Je vole
Mes chers parents je pars,
Je vous aime mais je pars.
Vous n'aurez plus d'enfants, ce soir.
Je m'enfuis pas je vole,
Comprenez bien je vole.
Sans fumée sans alcool je vole, je vole.
C'est jeudi, il est 5 h 05,
j'ai bouclé une petite valise
et je traverse doucement l'appartement endormi.
J'ouvre la porte d'entrée en retenant mon souffle
et je marche sur la pointe de pieds
comme les soirs où je rentrais après minuit
pour ne pas qu'ils se réveillent
Hier soir à table,
j'ai bien cru que ma mère se doutait de quelques chose.
Elle m'a demandé si j’étais malade,
pourquoi j'étais si pâle.
J'ai dit que j'étais très bien.
Tout à fait clair, je pense qu'elle a fait semblant de me croire
et mon père a souri.
En passant à côté de la voiture,
j'ai ressenti comme un drôle de coup.
Je pensais que ce serait plus dur et plus grisant,
un peu comme une aventure mais moins déchirant.
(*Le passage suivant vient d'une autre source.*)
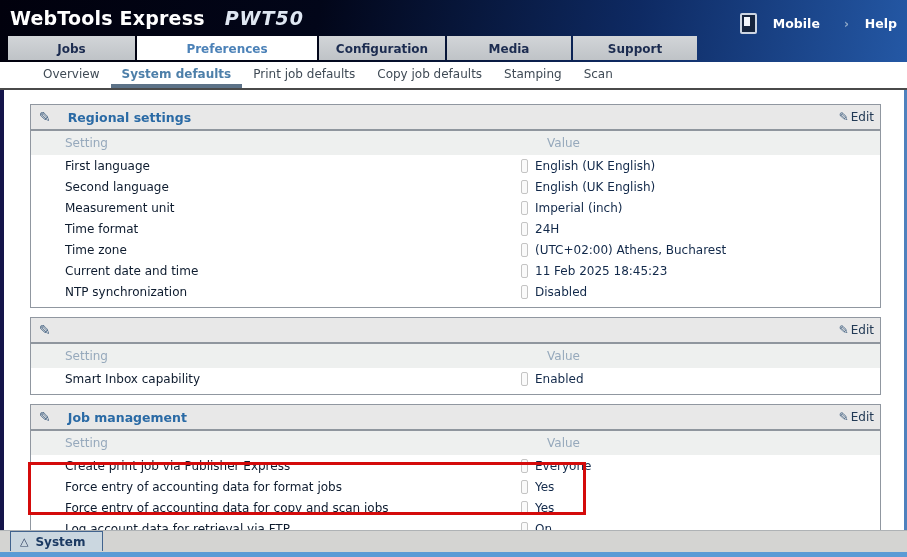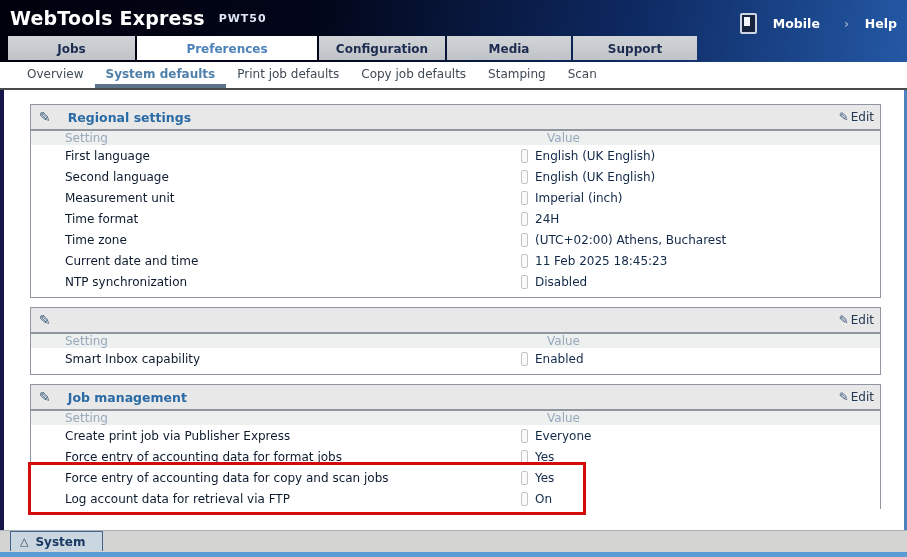--- a/index.html
+++ b/index.html
@@ -11,7 +11,7 @@
           background:linear-gradient(100deg,#01010d 0%,#020619 35%,#0e2a63 70%,#2458a5 100%);}
   .brandrow{height:36px;display:flex;align-items:center;padding-left:10px;}
   .brand-title{color:#ffffff;font-weight:bold;font-size:19px;letter-spacing:0.2px;}
-  .brand-model{color:#dfe7f2;font-weight:bold;font-size:11px;margin-left:14px;letter-spacing:1px;}
+  .brand-model{color:#dfe7f2;font-weight:bold;font-size:19px;margin-left:20px;letter-spacing:1px;font-style:italic;}
   .header-right{position:absolute;top:13px;right:10px;display:flex;align-items:center;gap:16px;}
   .mobile-ico{width:13px;height:17px;border:2px solid #cdd5e2;border-radius:2px;background:#16243d;position:relative;}
   .mobile-ico::after{content:"";position:absolute;left:2px;top:2px;width:6px;height:9px;background:#f2f5fa;}

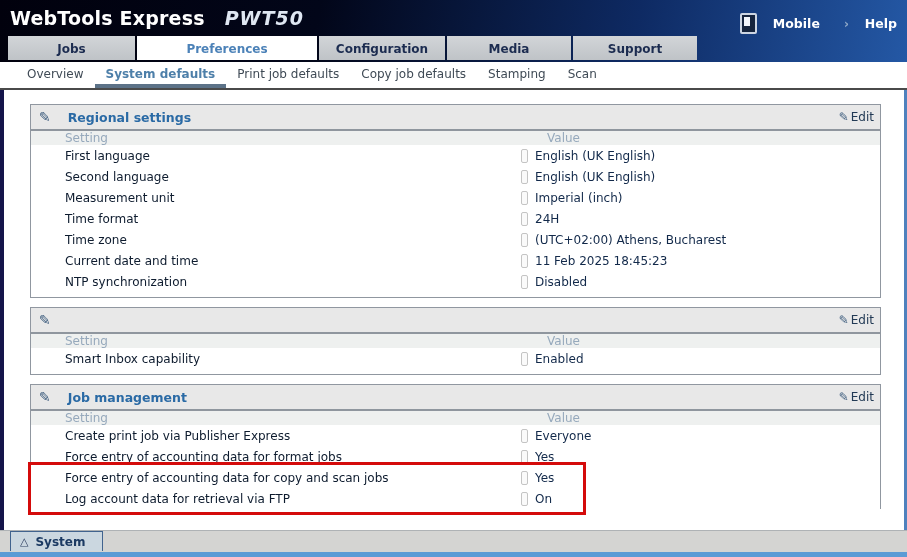--- a/index.html
+++ b/index.html
@@ -27,7 +27,7 @@
 
   
   .subnav{position:absolute;top:62px;left:0;right:0;height:26px;background:#ffffff;
-          display:flex;padding-left:16px;}
+          display:flex;padding-left:32px;}
   .subtab{height:26px;line-height:25px;padding:0 11px;color:#3f4a55;font-size:12px;cursor:pointer;box-sizing:border-box;}
   .subtab.active{color:#4d7fa9;font-weight:bold;border-bottom:4px solid #5c7288;}
   .subnav-line{position:absolute;top:88px;left:0;right:0;height:2px;background:#4a4a4a;}

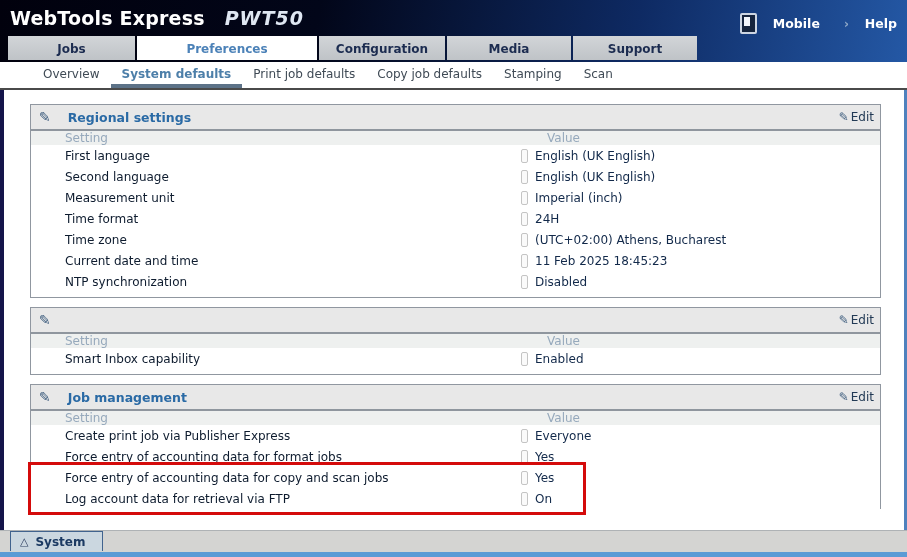--- a/index.html
+++ b/index.html
@@ -46,7 +46,7 @@
   .edit-link{position:absolute;right:6px;top:0;height:24px;display:flex;align-items:center;gap:2px;
              color:#223a55;font-size:12px;cursor:pointer;}
   .edit-link .pencil{margin-left:0;font-size:12px;}
-  .col-row{height:14px;background:#eef0ef;display:flex;align-items:center;color:#96a9bc;font-size:12px;}
+  .col-row{height:24px;background:#eef0ef;display:flex;align-items:center;color:#96a9bc;font-size:12px;}
   .col-setting{padding-left:34px;}
   .col-value{position:absolute;left:516px;}
   .rowwrap{position:relative;}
Oh, surtout ne pas se retourner, s'éloigner un peu plus.
Il y a la gare,
et après la gare, il y a l'Atlantique,
et après l'Atlantique...
C'est bizarre cette espèce de cage qui me bloque la poitrine,
ça m’empêche presque de respirer.
Je me demande si tout à l'heure,
mes parents se douterons que je suis en train de pleurer.
Oh, surtout ne pas se retourner, ni les yeux ni la tête,
ne pas regarder derrière.
Seulement voir ce que je me suis promis
et pourquoi et où et comment...
Il est 7 heures moins cinq, je me suis rendormi dans ce train
qui s'éloigne un peu plus.
Oh, surtout ne plus se retourner... jamais !
Mes chers parents je pars,
je vous aime mais je pars.
Vous n'aurez plus d'enfants, ce soir.
Je m'enfuis pas je vole,
Comprenez bien je vole.
Sans fumée sans alcool, je vole, je vole.